### EXERCISE INPUT:
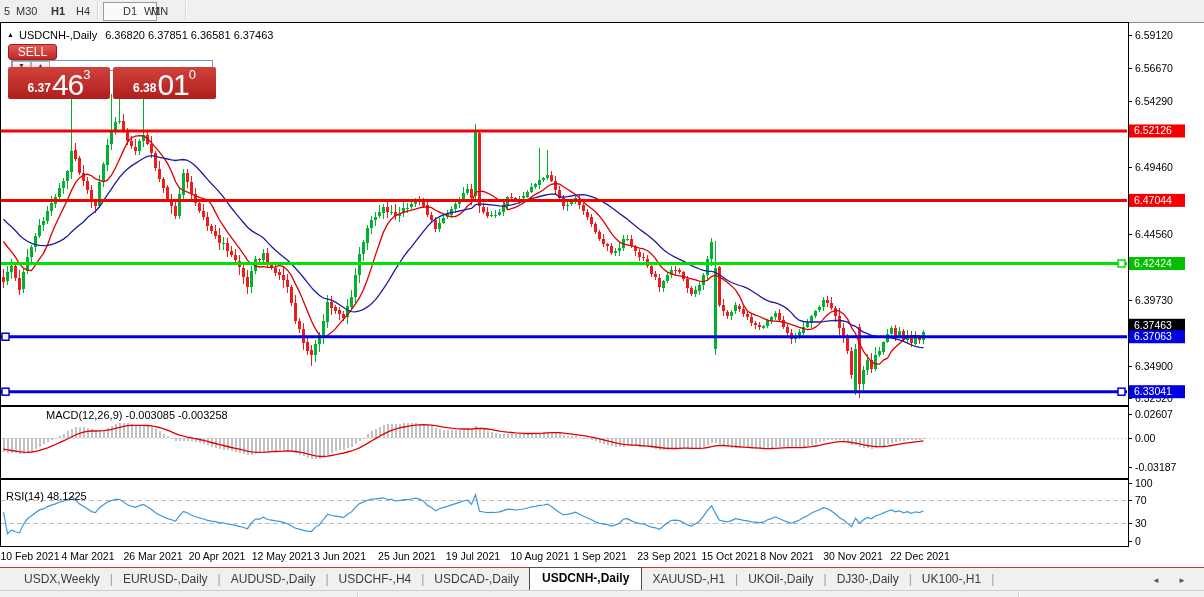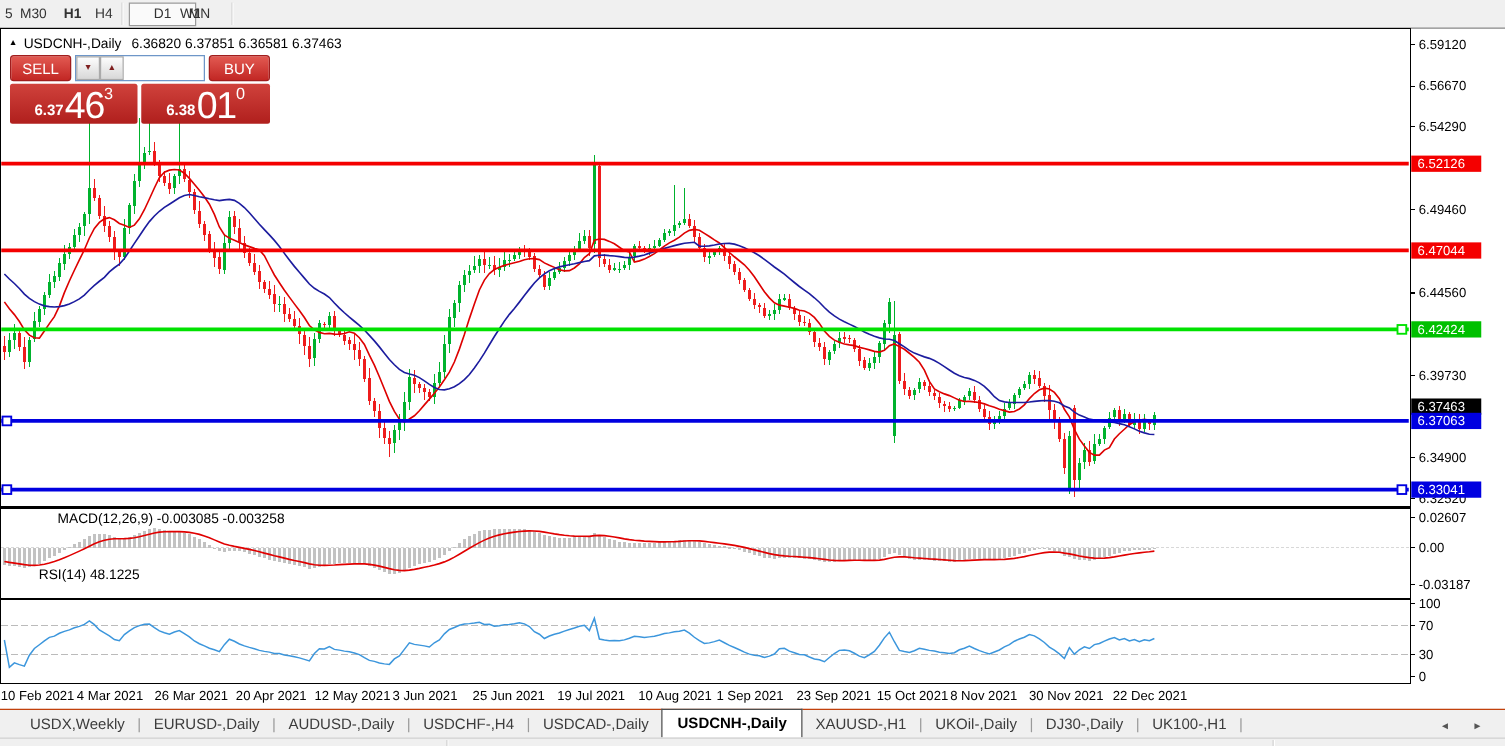"SELL" .tp-row1 { flex-direction: none -> column }
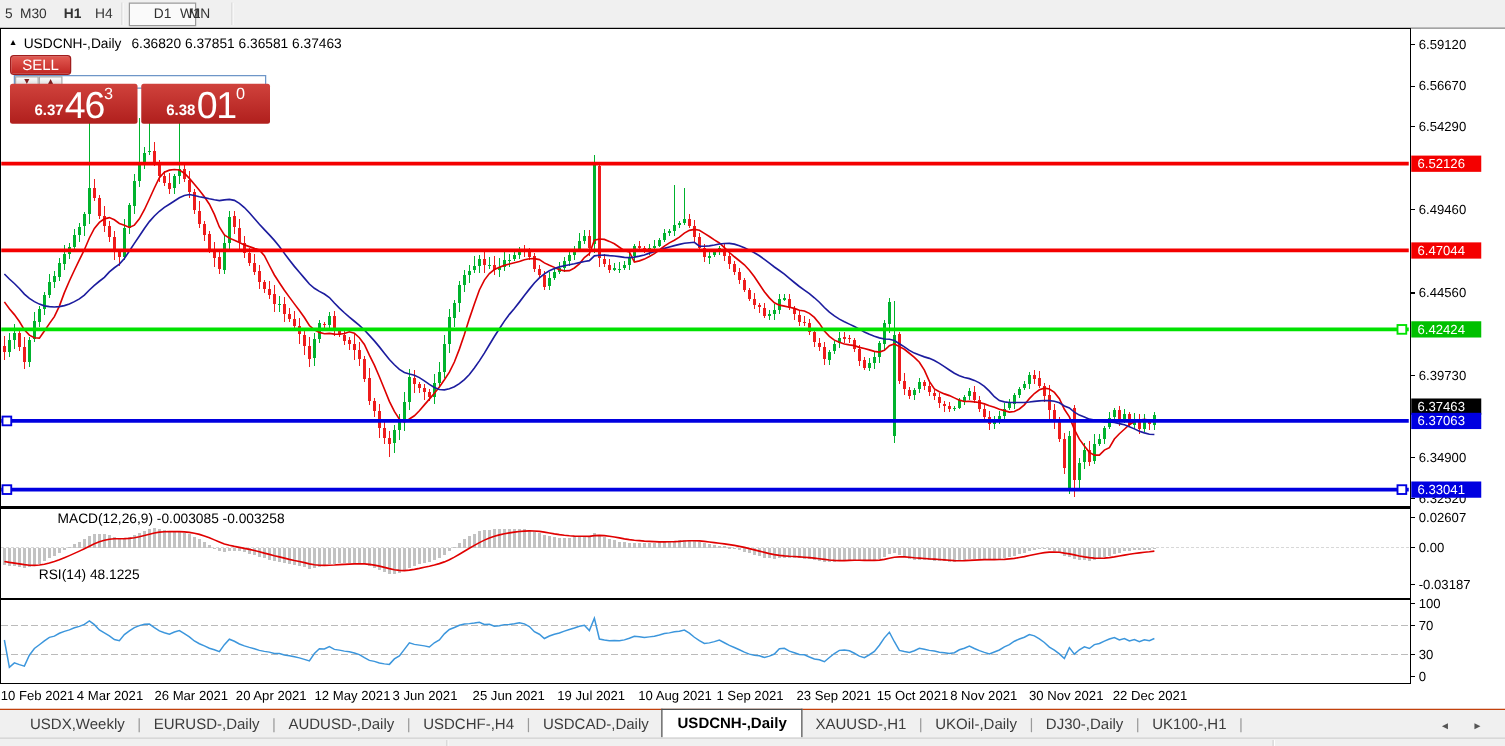"RSI(14) 48.1225" div.ind-label { margin-left: 25px -> none; top: 454px -> 490px }
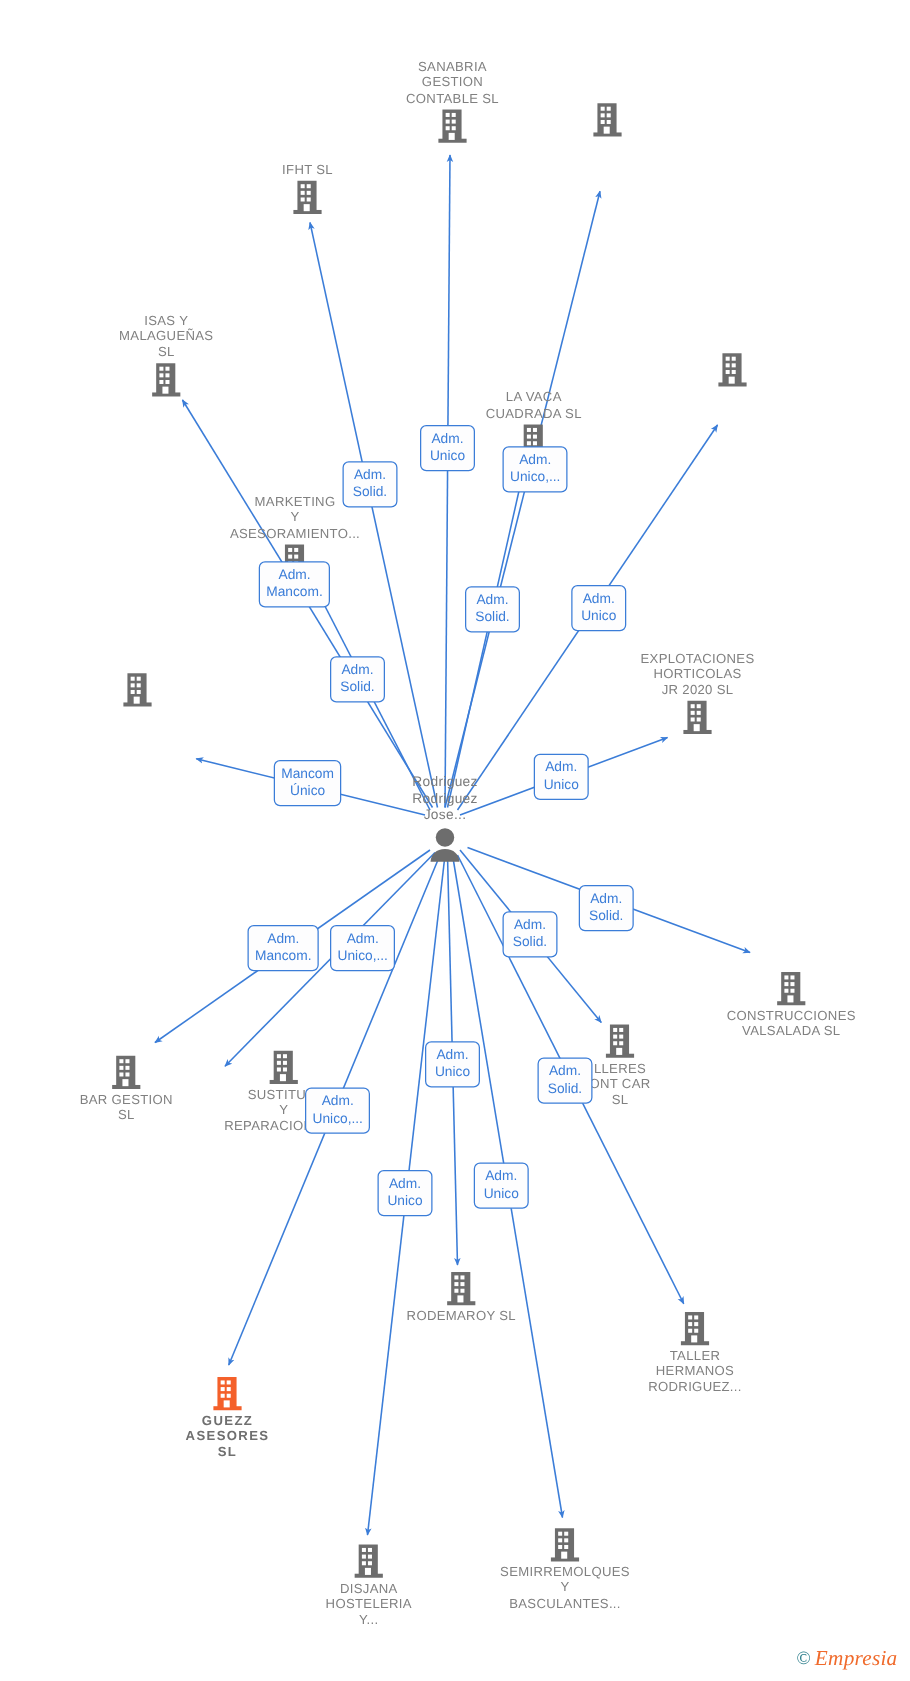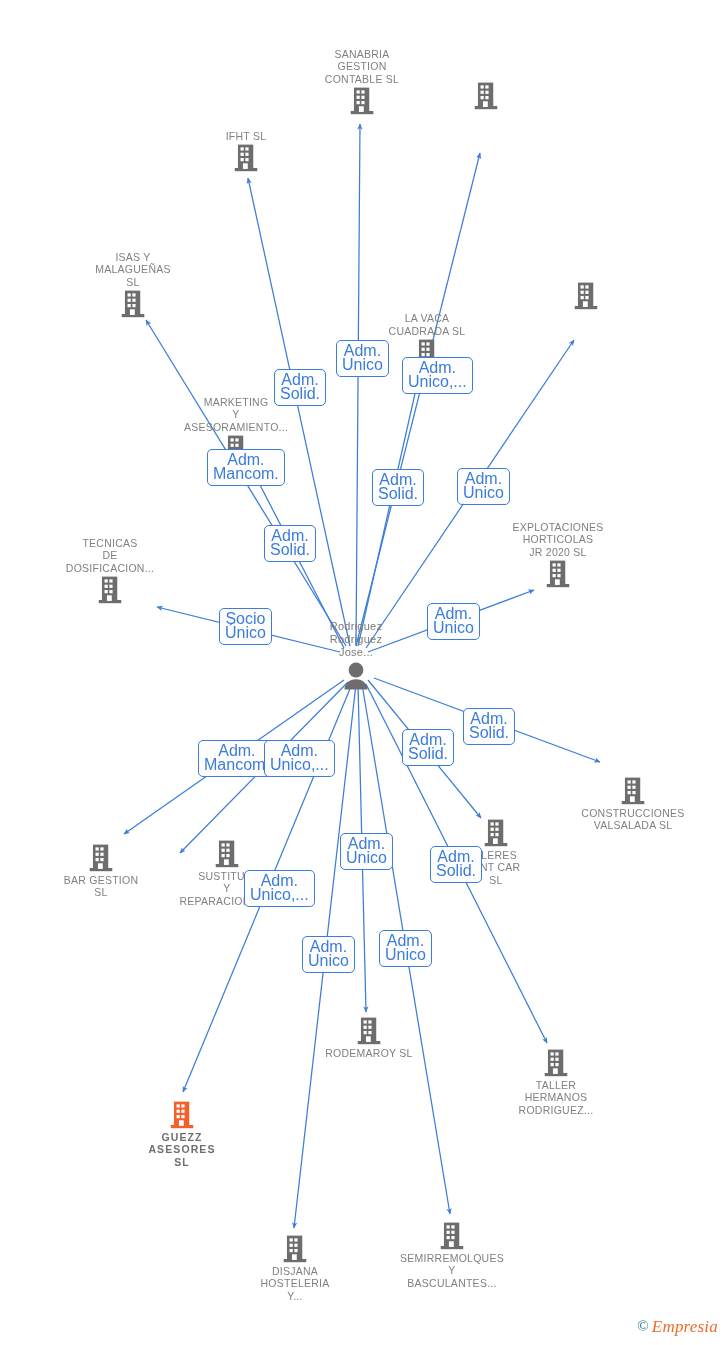"Adm." .badge { font-size: 16px -> 11px }
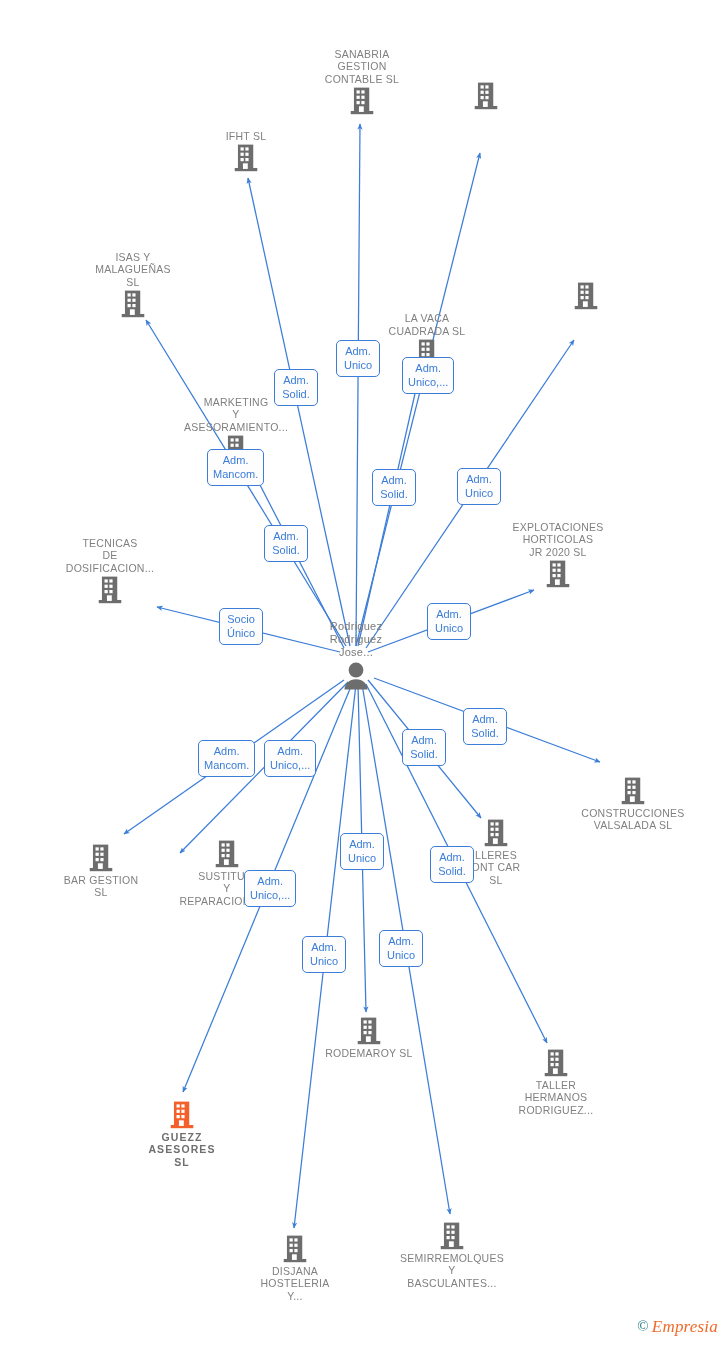"TECNICAS" span.lbl { html: <span>TECNICAS DE DOSIFICACION...</span> -> none }
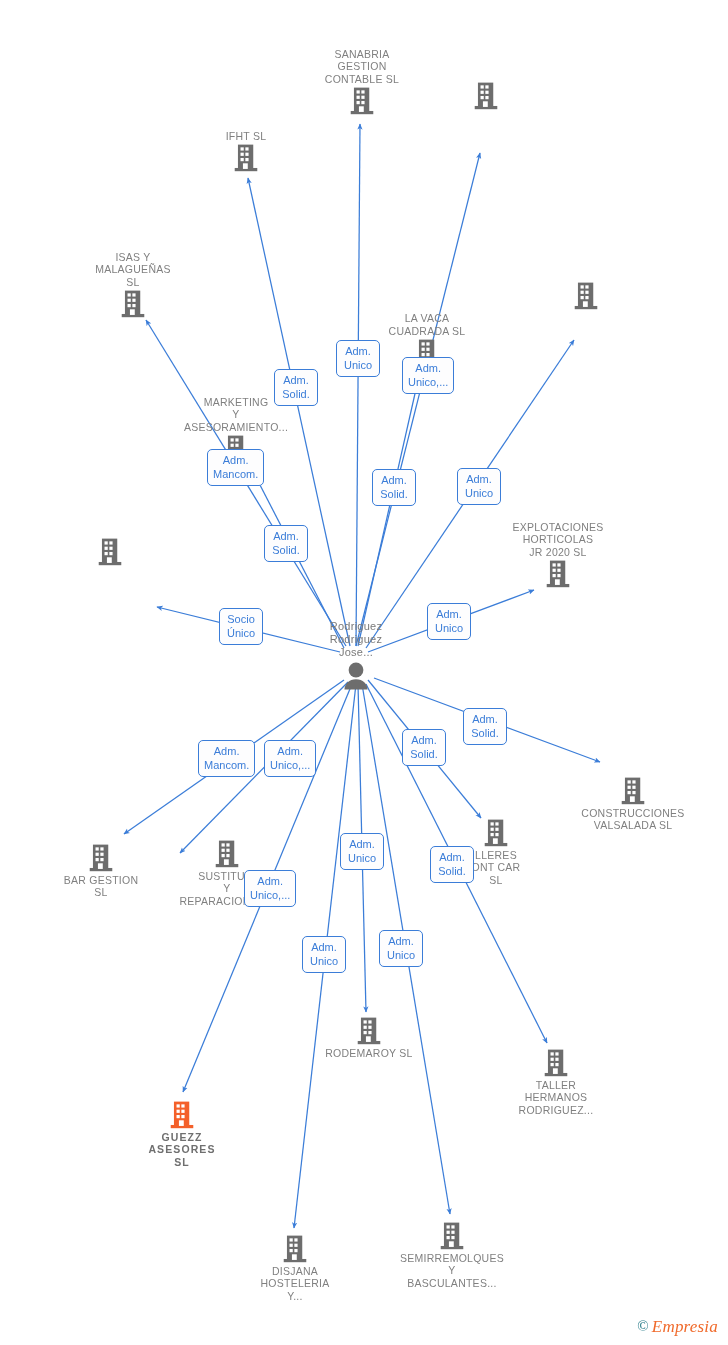"Socio" div.badge { text: Socio -> Mancom }
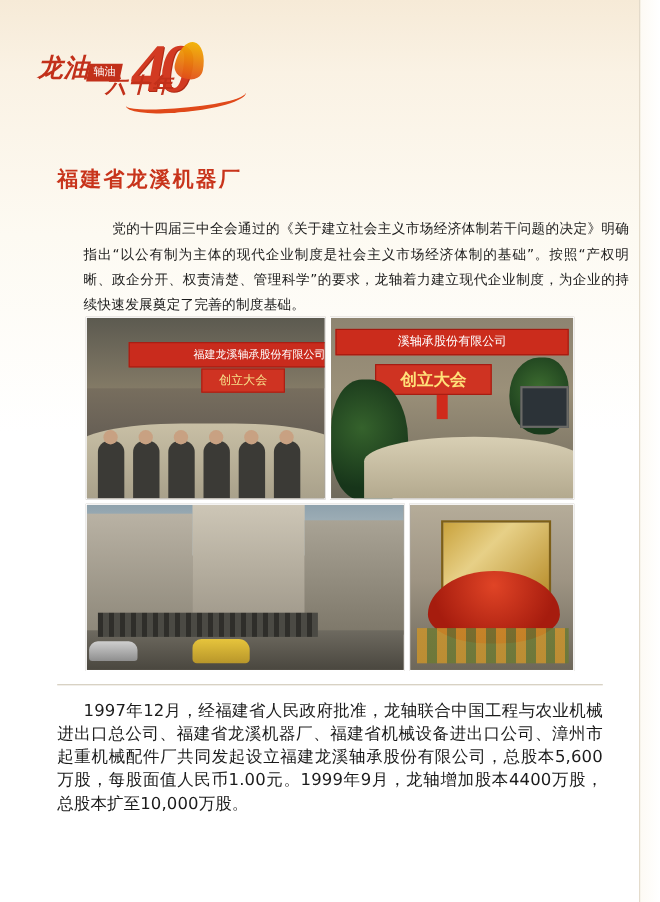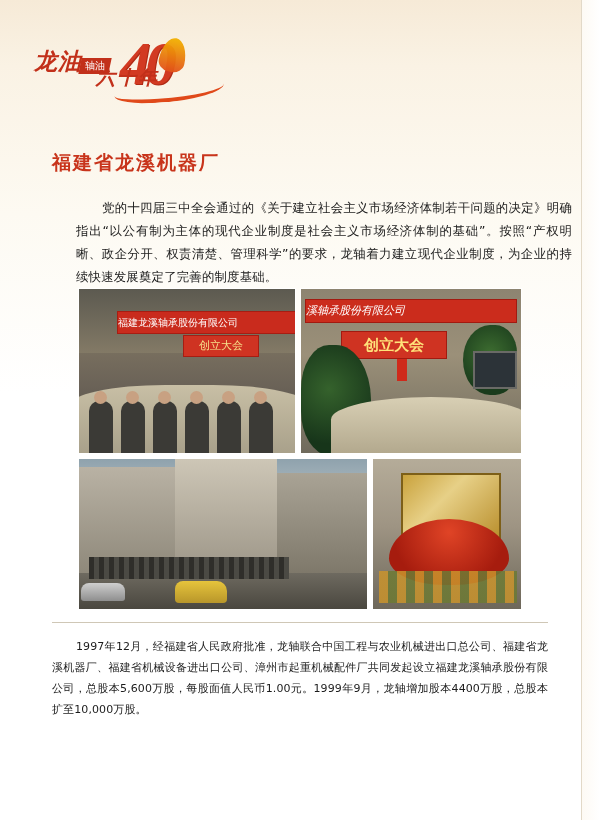"溪轴承股份有限公司" .p2 .banner span { font-style: italic -> none; text-align: left -> center }
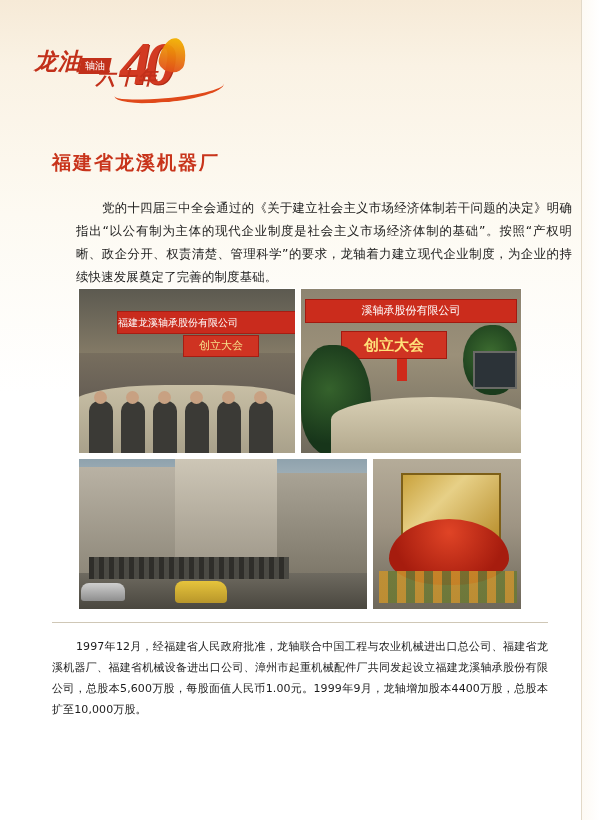"福建龙溪轴承股份有限公司" .p1 .banner span { text-align: left -> right }
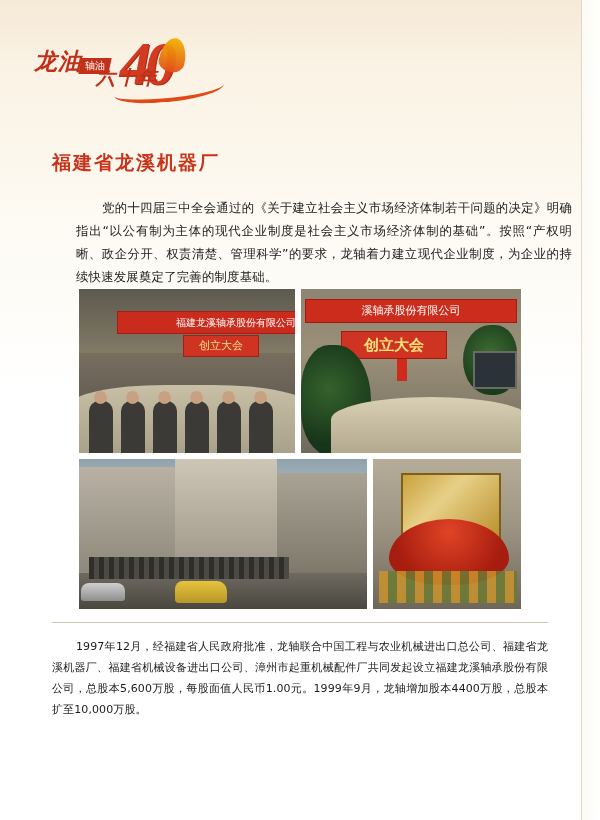"1997年12月，经福建省人民政府批准，龙轴联合中国工程与农业机械进出口总公司、" .caption { font-size: 11px -> 15px }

### WORK ITEM:
Retype the records above exactly, pictures omitted.

### EXPECTED ANSWER:
"SELL" .tp-row1 { flex-direction: none -> column }
"RSI(14) 48.1225" div.ind-label { margin-left: 25px -> none; top: 454px -> 490px }
"Adm." .badge { font-size: 16px -> 11px }
"TECNICAS" span.lbl { html: <span>TECNICAS DE DOSIFICACION...</span> -> none }
"Socio" div.badge { text: Socio -> Mancom }
"溪轴承股份有限公司" .p2 .banner span { font-style: italic -> none; text-align: left -> center }
"福建龙溪轴承股份有限公司" .p1 .banner span { text-align: left -> right }
"1997年12月，经福建省人民政府批准，龙轴联合中国工程与农业机械进出口总公司、" .caption { font-size: 11px -> 15px }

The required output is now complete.